======== RECORD SET ========

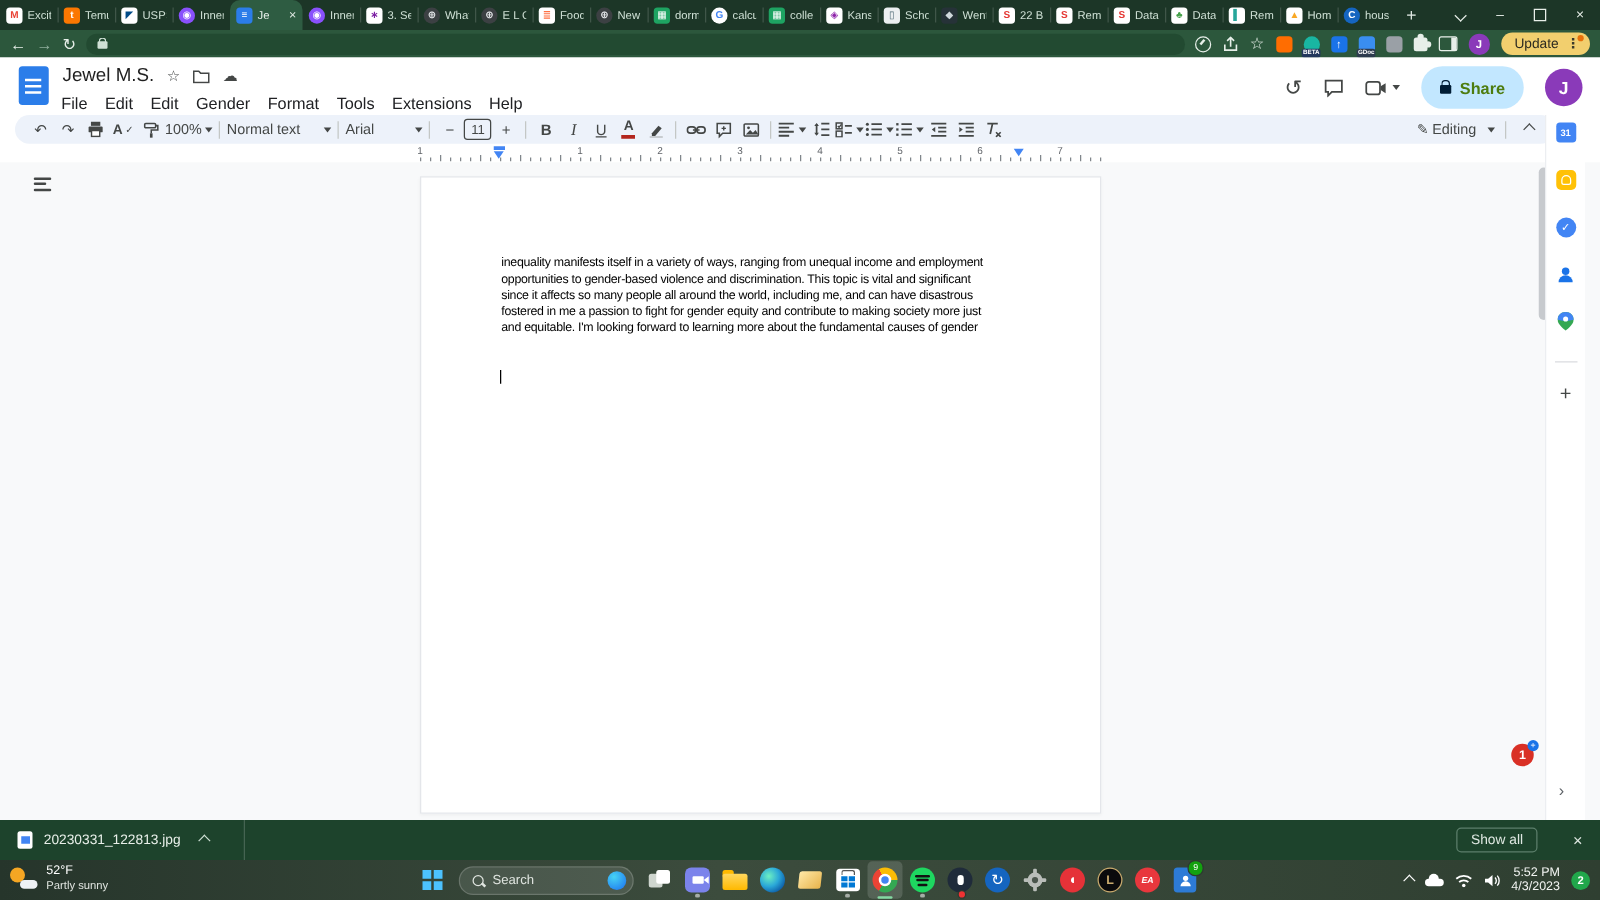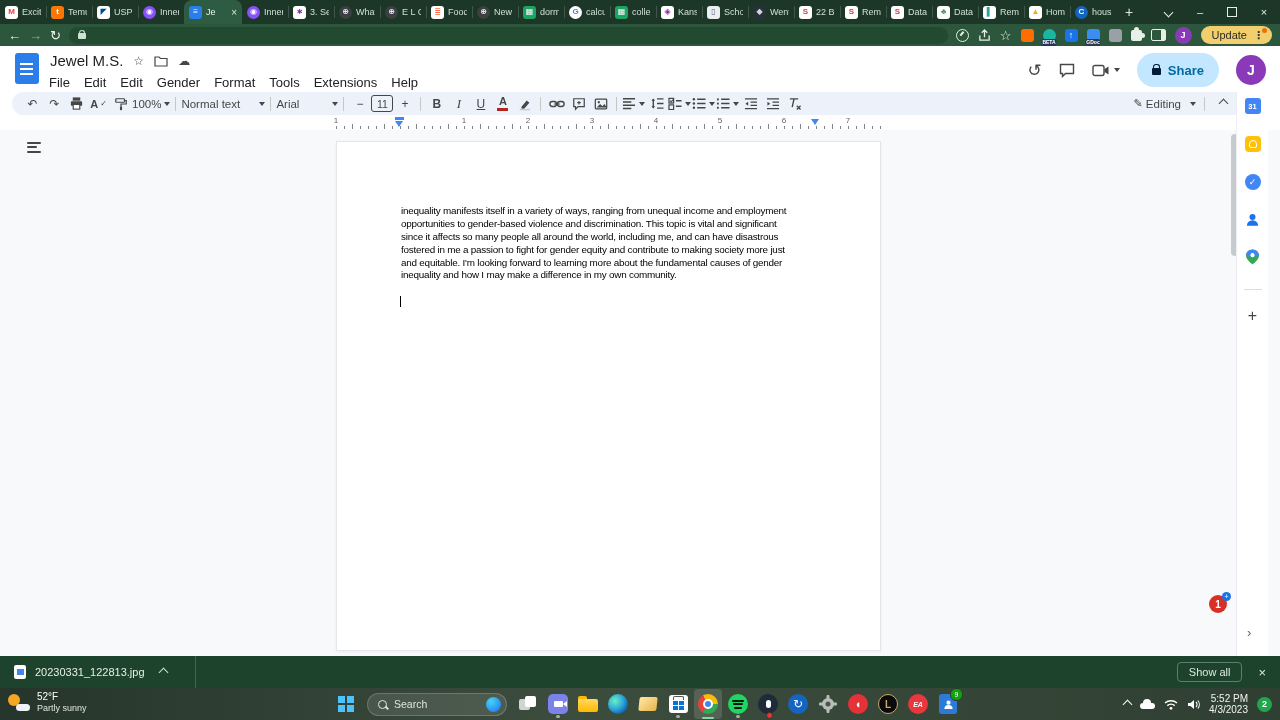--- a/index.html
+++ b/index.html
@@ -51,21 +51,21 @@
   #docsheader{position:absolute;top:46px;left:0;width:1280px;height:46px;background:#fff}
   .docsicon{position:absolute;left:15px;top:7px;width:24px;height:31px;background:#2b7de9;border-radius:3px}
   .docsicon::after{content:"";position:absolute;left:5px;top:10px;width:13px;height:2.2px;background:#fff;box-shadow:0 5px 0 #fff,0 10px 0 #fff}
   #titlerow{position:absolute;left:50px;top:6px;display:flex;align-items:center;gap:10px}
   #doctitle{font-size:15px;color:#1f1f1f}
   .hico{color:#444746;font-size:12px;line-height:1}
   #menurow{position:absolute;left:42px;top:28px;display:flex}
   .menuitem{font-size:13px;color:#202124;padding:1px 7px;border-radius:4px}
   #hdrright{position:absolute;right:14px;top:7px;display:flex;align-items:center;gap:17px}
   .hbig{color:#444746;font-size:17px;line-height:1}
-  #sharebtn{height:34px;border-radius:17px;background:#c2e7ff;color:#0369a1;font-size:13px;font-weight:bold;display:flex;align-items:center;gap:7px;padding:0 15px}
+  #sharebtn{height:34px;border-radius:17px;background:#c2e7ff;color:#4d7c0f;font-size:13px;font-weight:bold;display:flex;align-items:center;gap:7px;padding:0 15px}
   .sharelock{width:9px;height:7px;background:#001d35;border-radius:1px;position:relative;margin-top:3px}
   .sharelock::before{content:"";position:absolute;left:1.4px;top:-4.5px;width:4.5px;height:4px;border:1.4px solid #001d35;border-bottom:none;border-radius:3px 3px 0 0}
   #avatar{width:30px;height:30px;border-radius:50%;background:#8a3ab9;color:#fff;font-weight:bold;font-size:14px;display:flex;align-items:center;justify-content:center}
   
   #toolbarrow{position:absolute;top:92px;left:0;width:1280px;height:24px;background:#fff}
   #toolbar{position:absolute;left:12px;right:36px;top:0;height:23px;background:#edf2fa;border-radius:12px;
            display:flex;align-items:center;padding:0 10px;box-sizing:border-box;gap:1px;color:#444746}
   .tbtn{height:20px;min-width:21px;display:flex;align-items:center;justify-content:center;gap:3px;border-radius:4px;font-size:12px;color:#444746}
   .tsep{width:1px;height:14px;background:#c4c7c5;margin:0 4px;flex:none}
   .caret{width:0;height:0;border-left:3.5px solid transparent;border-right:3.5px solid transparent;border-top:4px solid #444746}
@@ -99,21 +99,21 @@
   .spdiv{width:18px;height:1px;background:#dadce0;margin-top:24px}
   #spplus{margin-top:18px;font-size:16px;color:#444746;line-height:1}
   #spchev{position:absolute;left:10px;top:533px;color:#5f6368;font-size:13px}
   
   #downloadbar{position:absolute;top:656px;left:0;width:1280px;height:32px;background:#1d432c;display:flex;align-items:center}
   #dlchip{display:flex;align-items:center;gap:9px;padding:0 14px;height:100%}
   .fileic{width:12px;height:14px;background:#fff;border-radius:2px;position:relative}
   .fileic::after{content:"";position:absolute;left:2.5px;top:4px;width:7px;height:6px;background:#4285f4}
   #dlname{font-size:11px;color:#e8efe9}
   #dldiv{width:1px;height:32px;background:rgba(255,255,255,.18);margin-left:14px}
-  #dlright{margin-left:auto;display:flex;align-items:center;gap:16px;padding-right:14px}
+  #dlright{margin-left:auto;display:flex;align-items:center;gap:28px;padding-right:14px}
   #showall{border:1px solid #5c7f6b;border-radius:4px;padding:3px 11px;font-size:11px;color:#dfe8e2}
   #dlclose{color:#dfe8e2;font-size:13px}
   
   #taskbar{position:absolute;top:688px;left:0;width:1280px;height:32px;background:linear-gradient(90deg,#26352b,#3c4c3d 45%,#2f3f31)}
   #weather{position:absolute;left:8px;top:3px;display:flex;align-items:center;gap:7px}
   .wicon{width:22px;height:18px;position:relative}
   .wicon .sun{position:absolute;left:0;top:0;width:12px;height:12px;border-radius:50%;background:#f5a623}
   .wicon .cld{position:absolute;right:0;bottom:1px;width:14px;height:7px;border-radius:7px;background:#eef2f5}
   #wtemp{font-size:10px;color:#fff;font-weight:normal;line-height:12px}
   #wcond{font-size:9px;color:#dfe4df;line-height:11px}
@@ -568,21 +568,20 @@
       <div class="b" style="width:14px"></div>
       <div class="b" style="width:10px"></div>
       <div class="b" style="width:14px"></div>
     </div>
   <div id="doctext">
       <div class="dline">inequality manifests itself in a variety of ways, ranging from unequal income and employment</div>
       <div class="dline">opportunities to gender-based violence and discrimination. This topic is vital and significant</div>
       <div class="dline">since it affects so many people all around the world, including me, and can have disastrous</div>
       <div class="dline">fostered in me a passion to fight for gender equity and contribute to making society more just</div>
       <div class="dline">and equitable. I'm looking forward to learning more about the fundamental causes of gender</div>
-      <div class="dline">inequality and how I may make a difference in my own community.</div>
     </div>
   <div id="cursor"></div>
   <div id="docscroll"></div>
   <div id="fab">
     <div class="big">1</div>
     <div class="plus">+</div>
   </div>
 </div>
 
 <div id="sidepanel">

========

- WHAT THE EXERCISE ASKS: Go through the records above and return every line that holds the string "auto".

- OUTPUT OF THE TASK:
-  #dlright{margin-left:auto;display:flex;align-items:center;gap:16px;padding-right:14px}
+  #dlright{margin-left:auto;display:flex;align-items:center;gap:28px;padding-right:14px}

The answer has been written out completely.